Пройдя около полукилометра, он сел на камень на откосе насыпи и окинул взглядом раскрывшуюся перед ним панораму. В еловом лесочке, по-осеннему особенно зеленом, ярким украшением выделялось золото берез. Он представил себе, как хорошо в таком лесочке летом, когда на поляне печет знойная жара, а под деревьями — освежающая прохлада, хочется разуться, пройтись по проторенным тропинкам и почувствовать, как босые ноги нежно ласкает шелковистая трава, среди которой цветут голубые колокольчики и розовые смолки. Но сейчас над елями нависла черная осенняя туча, за которую нельзя ручаться — пройдет она мимо или разразится сильным дождем.

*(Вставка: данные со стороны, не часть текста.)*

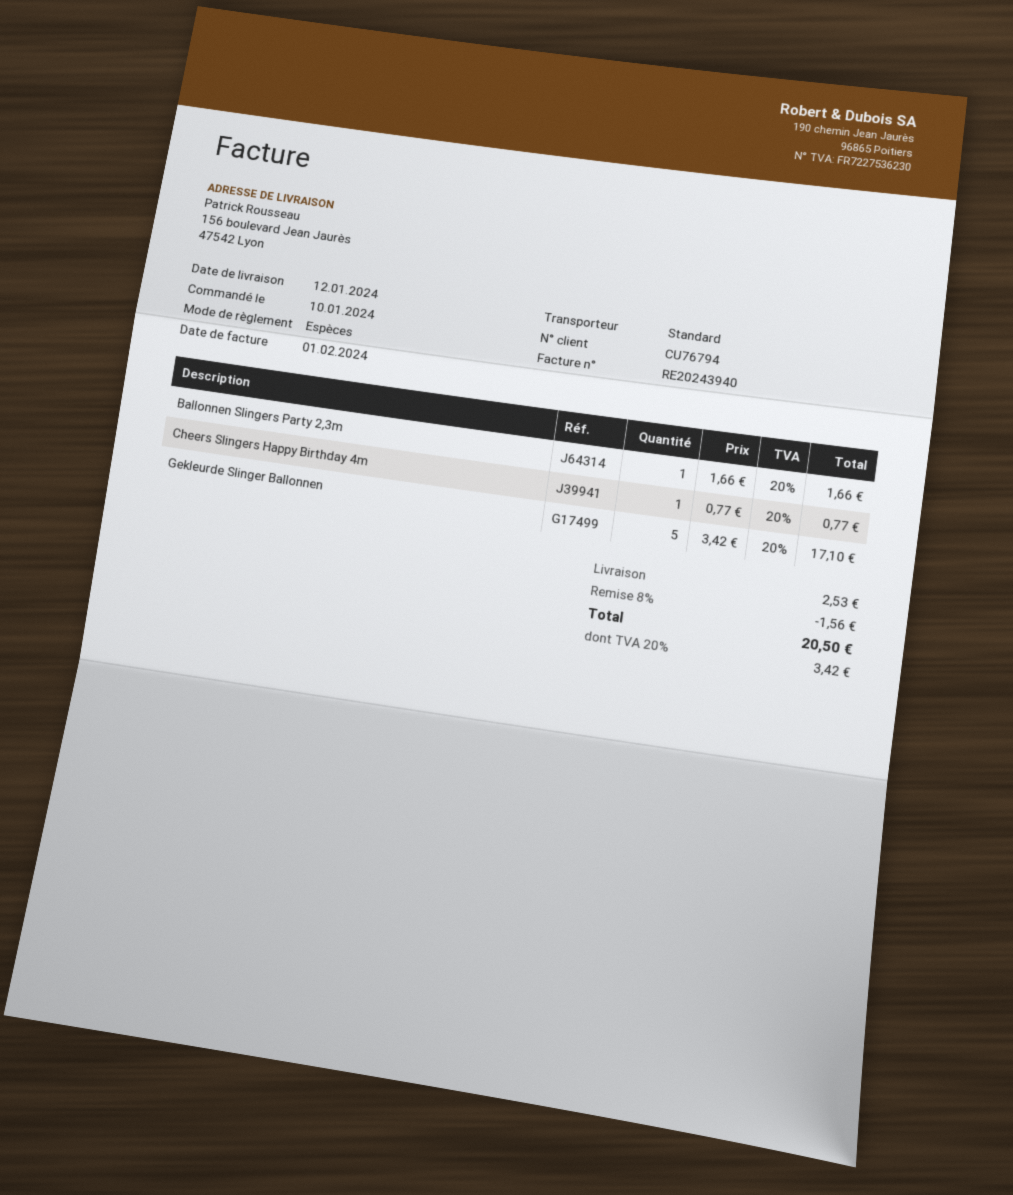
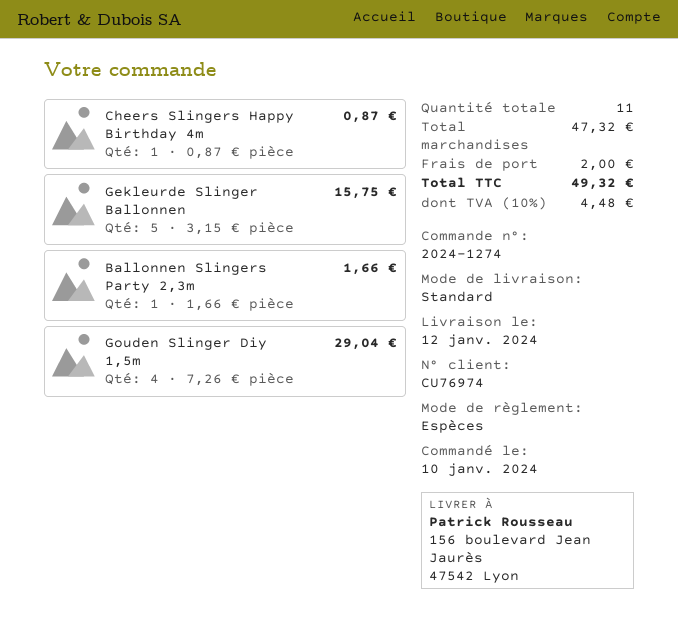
customer number: CU76794 -> CU76974
Cheers Slingers Happy Birthday 4m: 1 x 0.77 = 0.77 -> 1 x 0.87 = 0.87
Gekleurde Slinger Ballonnen: 5 x 3.42 = 17.10 -> 5 x 3.15 = 15.75
Gouden Slinger Diy 1,5m: none -> 4 x 7.26 = 29.04
discount: 8% = 1.56 -> none
shipping: 2.53 -> 2.00
tax: 20% = 3.42 -> 10% = 4.48
total: 20.50 -> 49.32

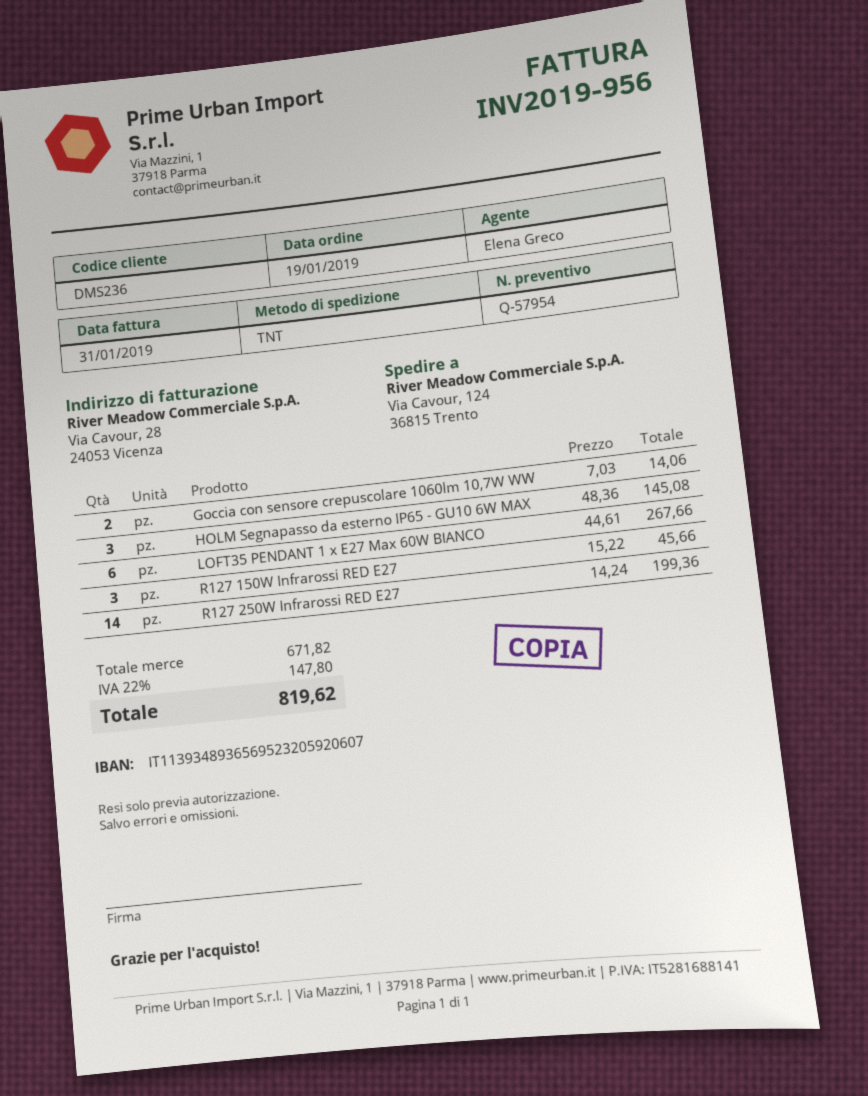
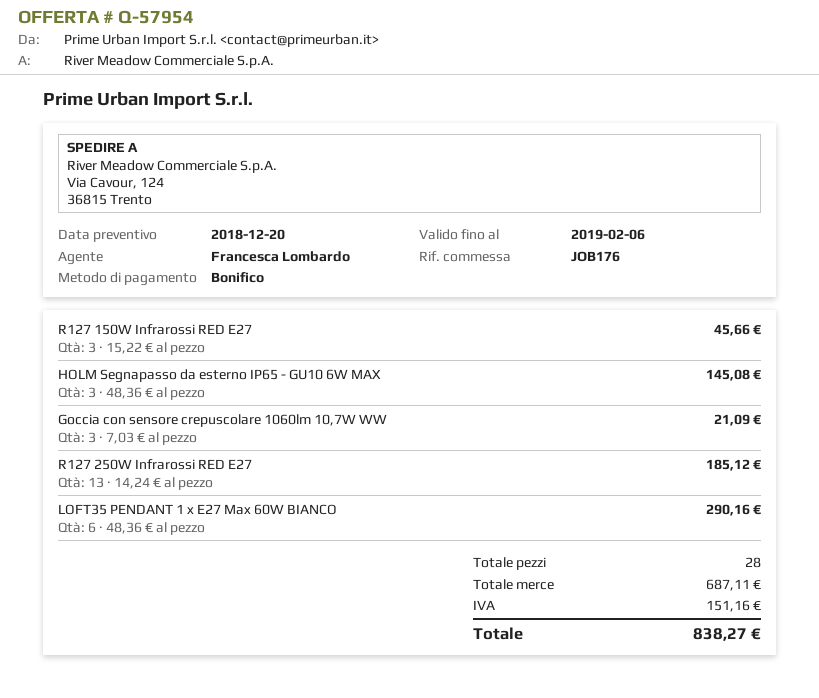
sales rep: Elena Greco -> Francesca Lombardo
Goccia con sensore crepuscolare 1060lm 10,7W WW: 2 x 7.03 = 14.06 -> 3 x 7.03 = 21.09
LOFT35 PENDANT 1 x E27 Max 60W BIANCO: 6 x 44.61 = 267.66 -> 6 x 48.36 = 290.16
R127 250W Infrarossi RED E27: 14 x 14.24 = 199.36 -> 13 x 14.24 = 185.12
subtotal: 671.82 -> 687.11
tax: 147.80 -> 151.16
total: 819.62 -> 838.27

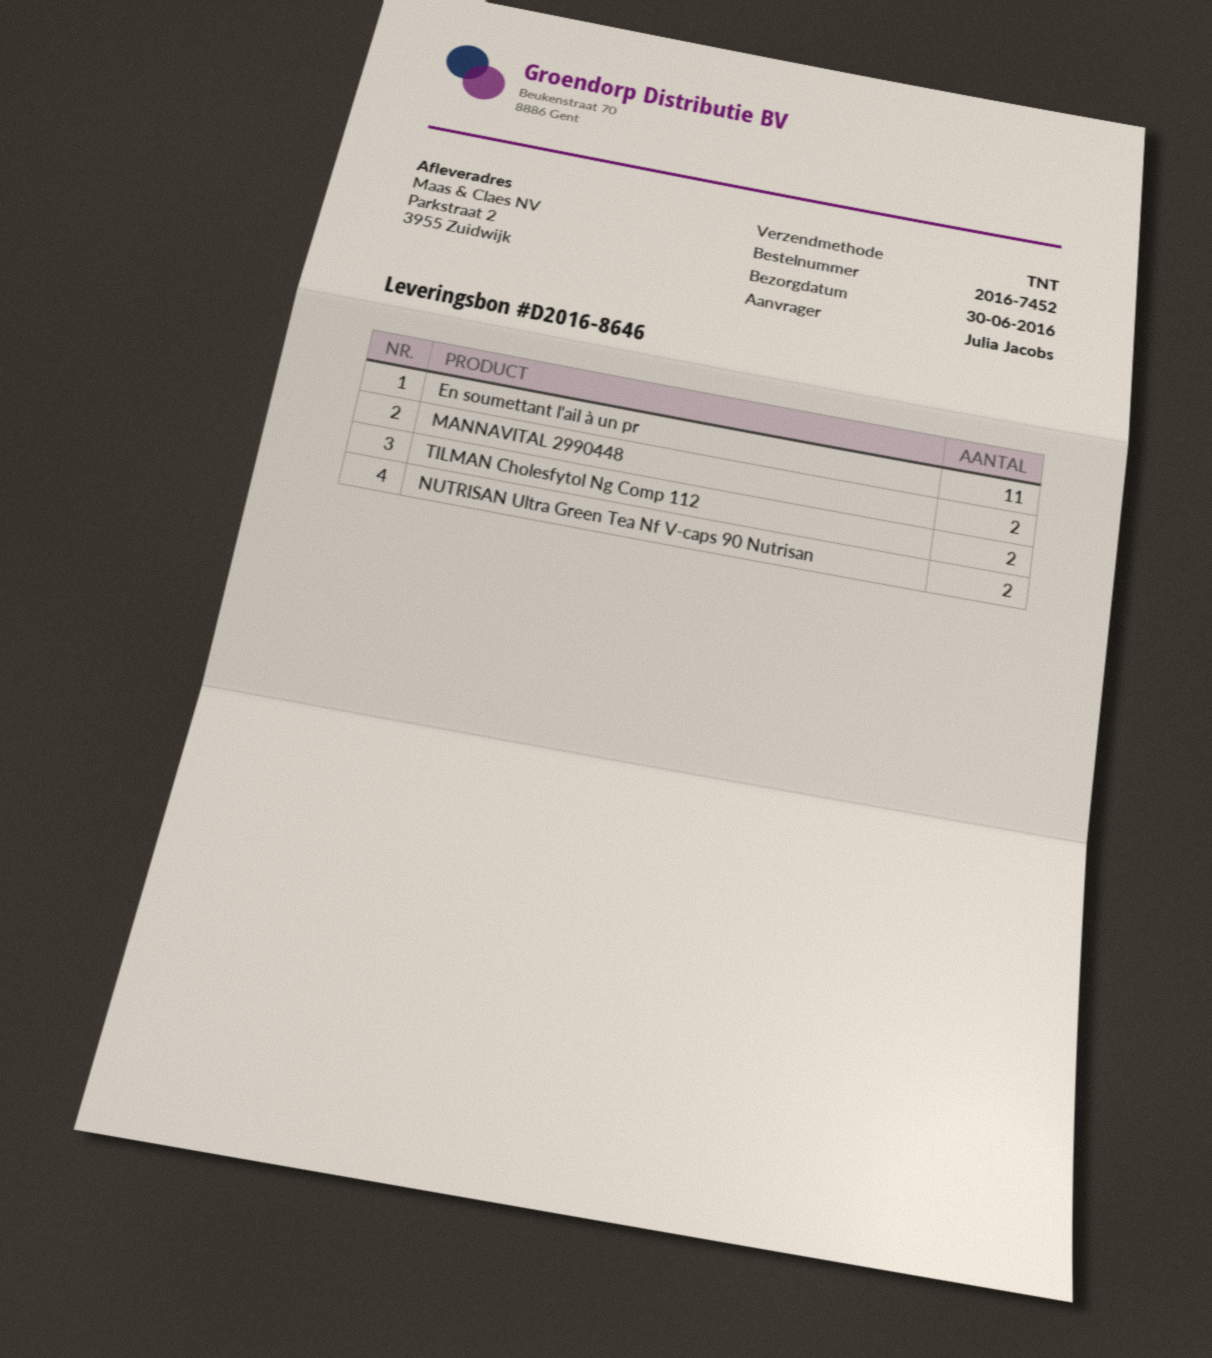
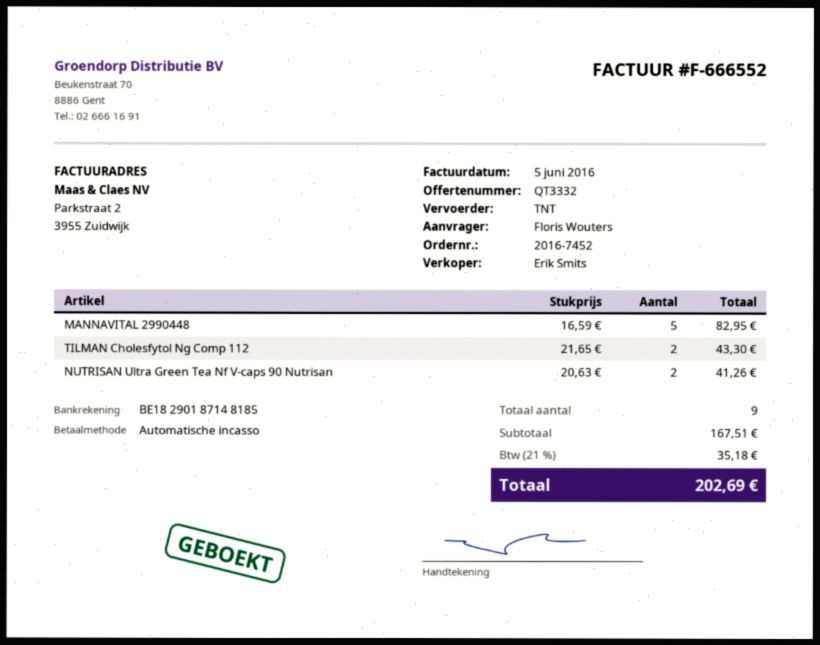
ordered by: Julia Jacobs -> Floris Wouters
En soumettant l'ail à un pr: 11 -> none
MANNAVITAL 2990448: 2 -> 5

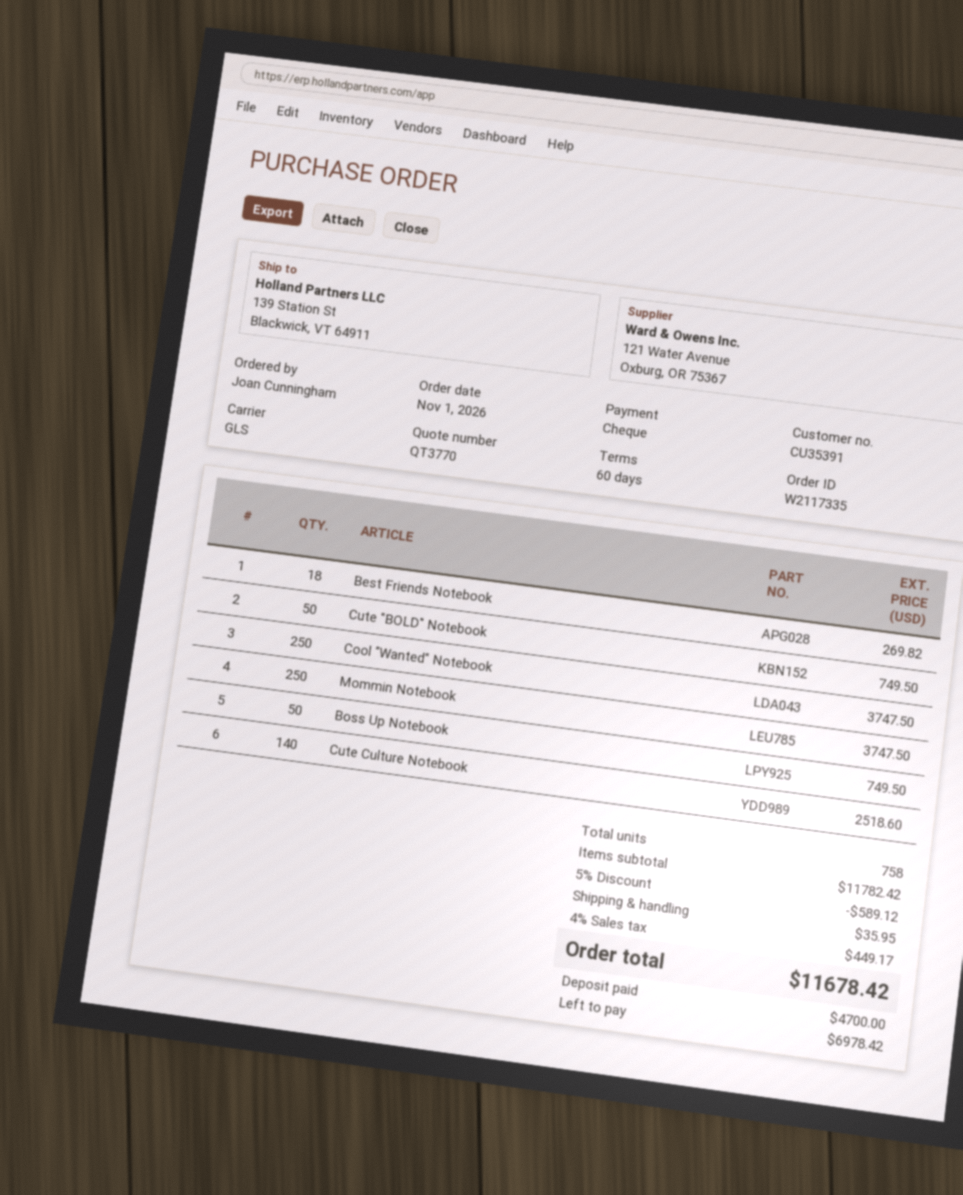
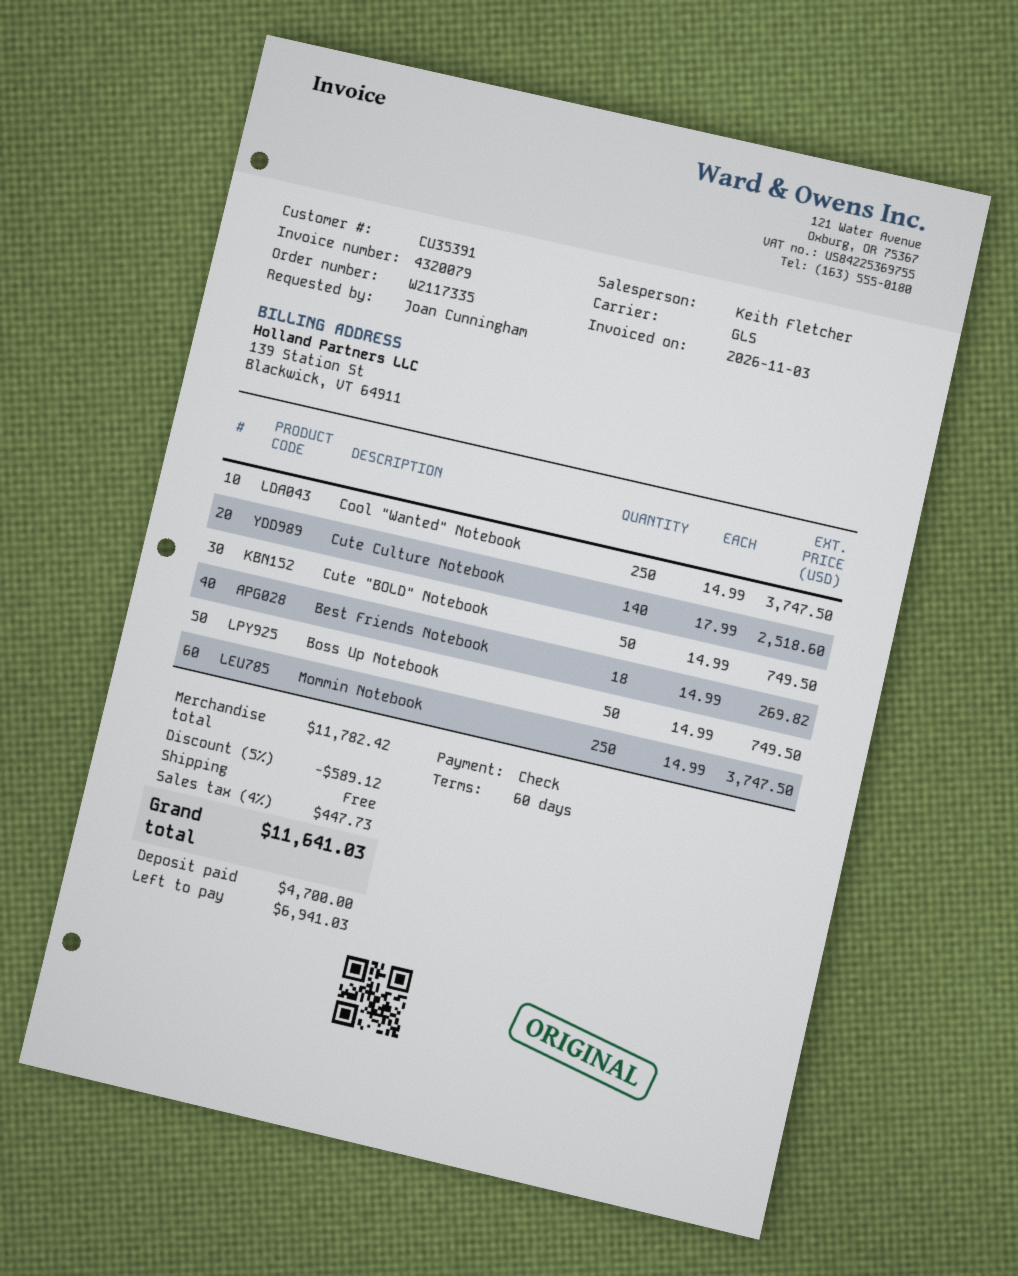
shipping: 35.95 -> 0.00
tax: 4% = 449.17 -> 4% = 447.73
total: 11678.42 -> 11641.03
balance: 6978.42 -> 6941.03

По эту сторону елей простираются лоскутки полей с яровыми хлебами. На некоторых участках уже все скошено и сложено в скирды, на некоторых убрано только наполовину, но есть и такие, где косьба еще не начата, а на одном хлеб еще зеленоватый, недозрелый.
Из дома, укрытого зеленью сирени и красными кленами, выходит женщина с ребенком на руках. Второй, побольше, бежит за нею, временами хватаясь за юбку матери. Подойдя к недокошенному полю, женщина опускает младенца на межу, сдвигает вместе несколько снопов, застилает их одеялом, устраивает на нем обоих детей, а сама берет косу и начинает махать. Коса, очевидно, не из острых. Женщина взмахивает широко, с натугой и часто точит косу. Большему ребенку, видимо, скоро надоела роль няни, он поднялся и подошел к матери сзади. Озола бросило в дрожь, хотелось крикнуть, чтобы мать не задела ребенка косой, но женщина уже сама заметила маленького непоседу, бросила косу и отвела мальчика обратно к одеялу. Но как только она начала косить, тот снова встал и запетлял по стерне к матери.
Одинокие косцы, лоскутки земли, разделенные межами. Столь обычная для латвийской деревни картина! Как помочь, как облегчить матерям выращивать молодое поколение?
Перед глазами Озола встала другая картина — обширное поле, густые, ровные, дружно созревшие хлеба. По полю движутся жнейки, шумная и веселая бригада убирает сжатое, быстро складывает в копны и скирды. Со стороны дома доносится неумолчный гомон играющих детей. Дети постарше помогают отцам и матерям, рассыпавшись, как муравьи, по полю, собирают упавшие колосья. Как убедить людей в том, что общая работа облегчит их жизнь, освободит от тяжести одиночества, которое давит всякий раз, когда одному надо выходить на косьбу или прокладывать на целине первую борозду?
Озол посмотрел влево и заметил оживленное движение на приемочном пункте. Вереница опорожненных подвод сворачивала на дорогу и быстро удалялась. Странно, что он, сидя у самой железной дороги, не услышал приближение поезда. Озол взглянул на рельсы, уходившие вдаль, но на них не было ни одного вагона… Куда же люди ссыпают зерно?
Охваченный недоумением, он встал и быстрым шагом направился на пункт. Уже издали он увидел, что крестьяне подъезжают к широкой дощатой платформе, сооруженной у рельсов, развязывают мешки и высыпают зерно прямо под открытым небом. Как на фронте, он инстинктивно сунул руку в карман и притронулся к револьверу. Спохватившись, отдернул вспотевшую руку. Он хотел бежать туда, где так легкомысленно ссыпают на землю плоды летних трудов, но сдерживал себя, боясь, что не совладает с рукой, то и дело тянувшейся в карман за револьвером.